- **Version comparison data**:
________________________
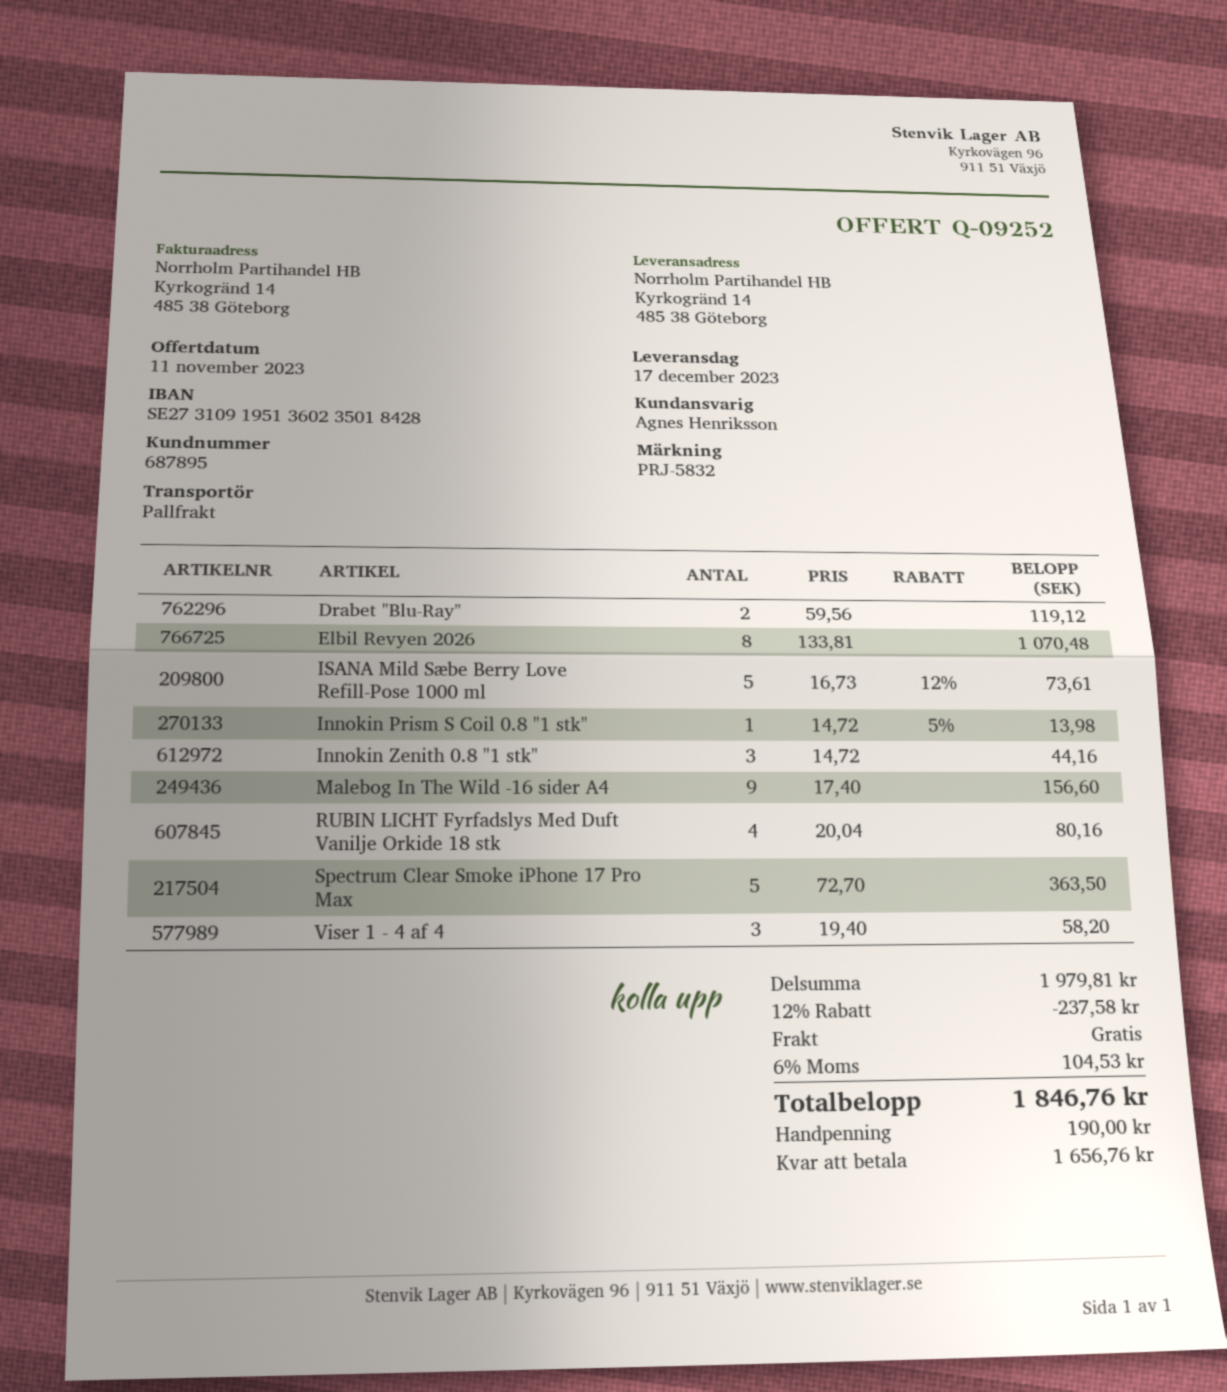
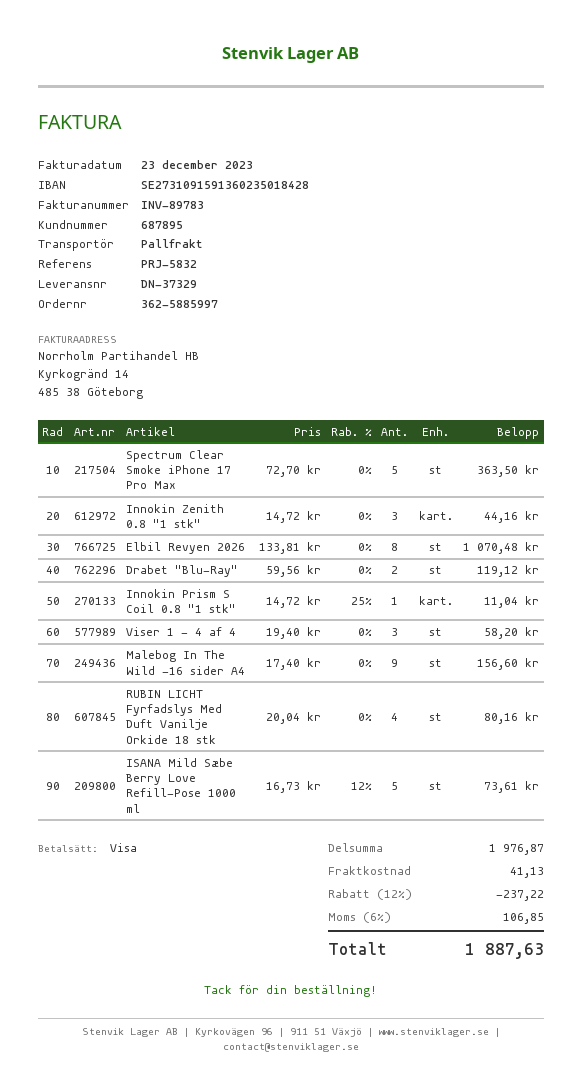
bank account: SE2731091951360235018428 -> SE2731091591360235018428
Innokin Prism S Coil 0.8 "1 stk": 1 x 14.72 - 5% = 13.98 -> 1 x 14.72 - 25% = 11.04
subtotal: 1979.81 -> 1976.87
discount: 12% = 237.58 -> 12% = 237.22
shipping: 0.00 -> 41.13
tax: 6% = 104.53 -> 6% = 106.85
total: 1846.76 -> 1887.63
________________________
- **DESCRIPTION OF THE TASK**: Return each entry exactly as it stands above, apart from any images.

- **WRITTEN RESPONSE**:
bank account: SE2731091951360235018428 -> SE2731091591360235018428
Innokin Prism S Coil 0.8 "1 stk": 1 x 14.72 - 5% = 13.98 -> 1 x 14.72 - 25% = 11.04
subtotal: 1979.81 -> 1976.87
discount: 12% = 237.58 -> 12% = 237.22
shipping: 0.00 -> 41.13
tax: 6% = 104.53 -> 6% = 106.85
total: 1846.76 -> 1887.63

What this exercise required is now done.